Microsoft has recently held its annual flagship event for developers, Microsoft Build 2023, with exciting announcements showcasing new tools and services developers can use to innovate the future.
The first half of the year saw several new artificial intelligence (AI)-powered releases such as the revamped Bing search engine, Edge browser, and Microsoft 365 Copilot. Microsoft kept that momentum with this year’s Microsoft Build, focusing heavily on AI. The company announced extensive plans of expanding the use of AI across its apps and services, including Windows 11, Microsoft 365, and more.
More than 50 new AI innovations were introduced at Microsoft Build 2023—here are the five biggest announcements to watch out for:
AI Copilot will soon be available on Windows 11
Towards the end of 2022, Microsoft talked about how AI is going to revolutionize the way people work on Windows. Fast forward to this week’s Build, where Microsoft announced that it will be bringing its AI-powered Copilot to its biggest canvas of all: Windows.

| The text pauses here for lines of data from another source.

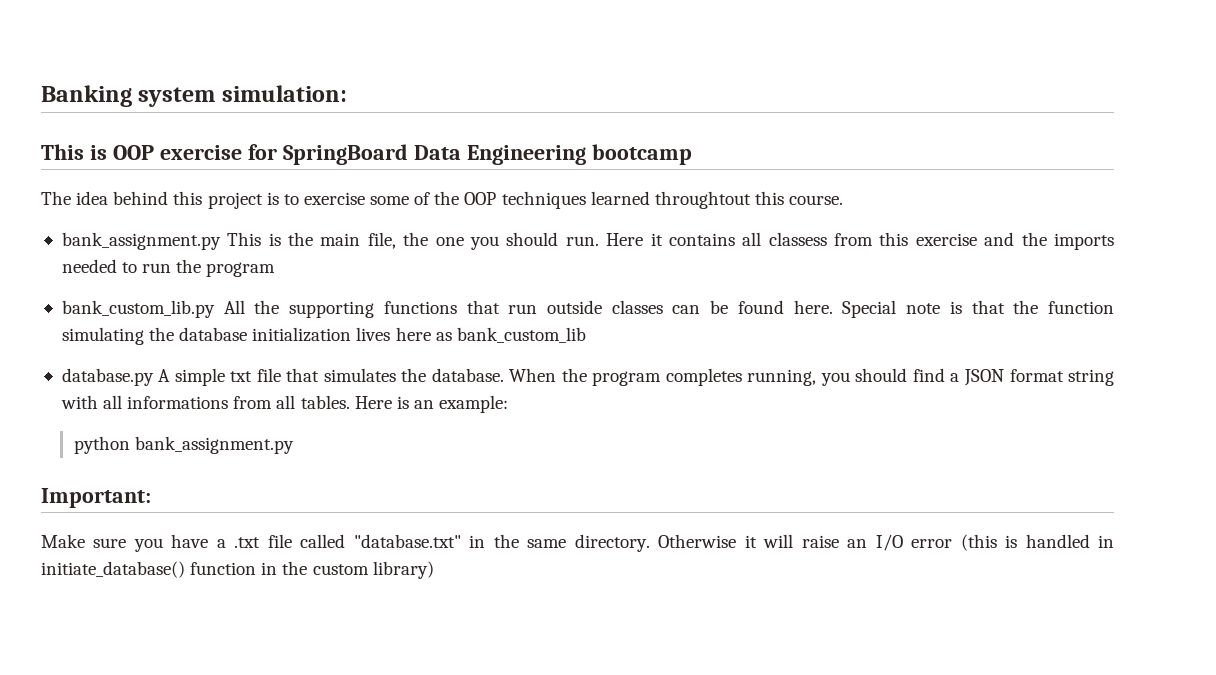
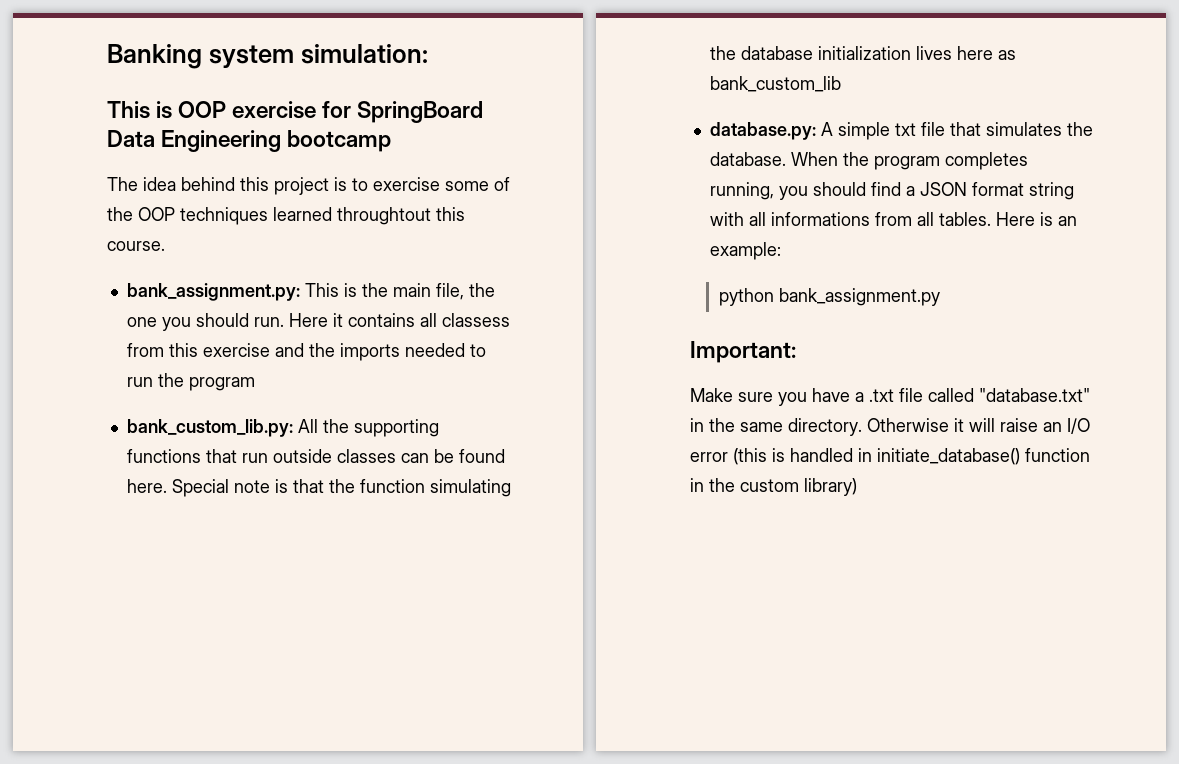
[61,232,221,250] bank_assignment.py -> [126,283,300,301] bank_assignment.py:
[61,300,215,318] bank_custom_lib.py -> [126,419,293,437] bank_custom_lib.py:
[61,368,154,386] database.py -> [709,122,816,140] database.py:

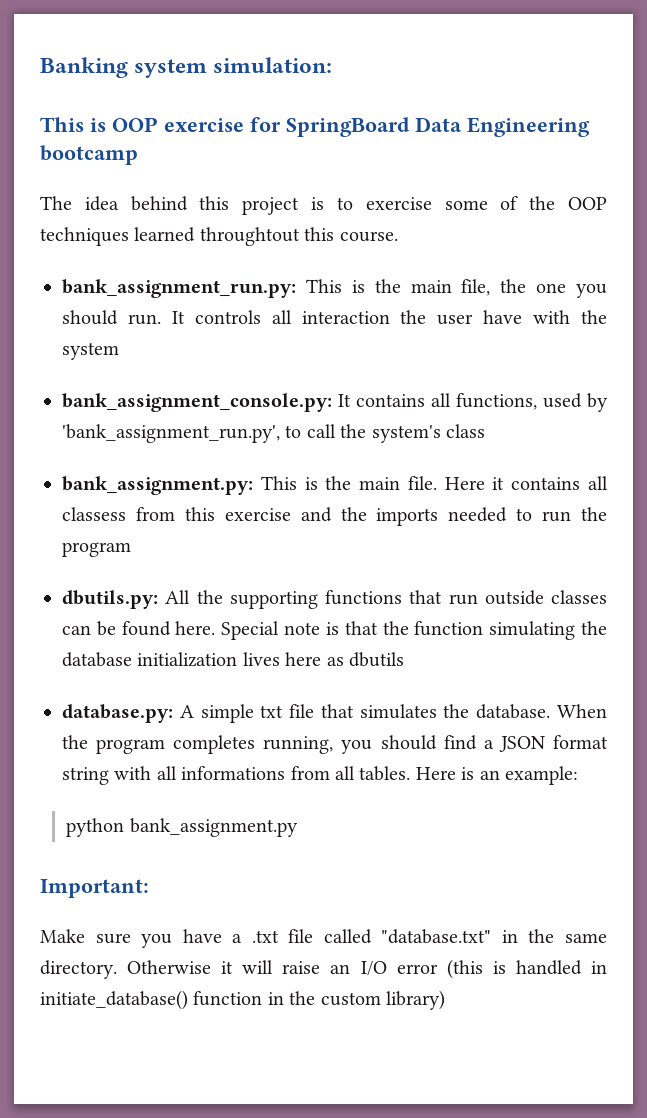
[126,283,300,301] bank_assignment.py: -> [62,279,296,298] bank_assignment_run.py:
(284, 322) none -> [171,310,607,325] [62,342,119,360] [62,393,608,412] [62,424,485,443] [62,476,437,495] It controls all interaction the user have with the system // bank_assignment_console.py: It contains all functions, used by 'bank_assignment_run.py', to call the system's class // bank_assignment.py: This is the main file.
[126,419,293,437] bank_custom_lib.py: -> [62,590,158,609] dbutils.py:
[709,76,841,92] bank_custom_lib -> [349,652,404,667] dbutils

Building on the same AI personal assistant that Microsoft previously integrated into Bing, Microsoft 365, and GitHub, the new Windows Copilot will now live within the Windows 11 taskbar. Microsoft said it will be the first PC platform that centralizes AI assistance to help people get things done more efficiently and make every user an empowered user of Windows. Combined with the power of Bing and plugins, users can focus on bringing their ideas to life, completing complex projects and collaborating instead of spending energy finding, launching and working across multiple applications.
Microsoft will start rolling out the preview version of Windows Copilot to Windows 11 users in June.
Copilot Stack enables common extensibility across all surfaces
Over the past months, Microsoft has launched several iterations of Copilot, all built under one common architectural stack. Now, the company is making Copilot Stack available so that everyone can build and customize their own Copilots for their applications.
Developers can now use a singular platform to build plugins that work across both consumer and business surfaces. The Copilot Stack will have everything from the AI infrastructure, the foundation models, the AI orchestration all the way up to the Copilot and its extensibility. In fact, Microsoft shared that it will have common extensibility and interoperability across all surfaces including ChatGPT, Bing, Microsoft 365 Copilot, Windows Copilot, and even first- and third-party plugins.
Through this feature, Microsoft creates an opportunity for developers to reach a wider breadth of users across all surface areas.
Bing is coming to ChatGPT
Microsoft is bringing the best of Bing to the ChatGPT experience. The company announced that Bing will function as the default search engine on ChatGPT, which means that the chatbot will now incorporate a top-notch search engine within its system, enabling it to deliver more current and precise answers by accessing information directly from the web.
This latest update of ChatGPT allows users to receive responses based on extensive web searches and data, accompanied by citations for further information, all conveniently provided within the chat. The new feature is now available to ChatGPT Plus subscribers and will soon be available to free users via a plugin.
Azure AI Studio now makes it possible to build and deploy your own AI bots
Microsoft’s new Azure AI Studio is the full lifecycle toolchain that aims to help developers build, operationalize, and deploy their own next-generation AI apps and Copilots.
Through the Azure AI Studio, Microsoft simplifies the steps needed to integrate external data sources into Azure OpenAI Service. The platform offers built-in AI safety and vector indexing, and allows developers to build and train their own models, ground Azure OpenAI Service and operational support system models using their own data, create prompt workflows, and more.
Microsoft Fabric is the new data analytics platform for the era of AI
Data has become a growing commodity in the AI and digital space, and Microsoft announced perhaps its biggest launch of a data product since the SQL Server. A new product that took years of development before finally being presented on this year’s Build stage, Microsoft Fabric is a platform for data analytics that brings together compute and storage, merges all of the full analytics stack product experiences, fuses governance with analytics, and unifies business models across all types of analytics workloads—all connected to a single data repository.
On Microsoft Fabric, customers of all technical levels can experience capabilities in a single, unified experience. And through this unification of data, Microsoft aims to fuel the next generation of AI applications.
“We have fantastic momentum building, and these five launches only offer a glimpse of the innovative future Microsoft is building,” said Peter Maquera, Microsoft Philippines Chief Executive Officer. “We will continue to roll out more exciting announcements in the weeks and months to come, fundamentally driven by our mission and exponentially amplifying what every person is able to do. We’re excited for what this means for the Philippines and committed to bringing these tools into the hands of individuals and organizations across all generations, sectors, and locations in the country.”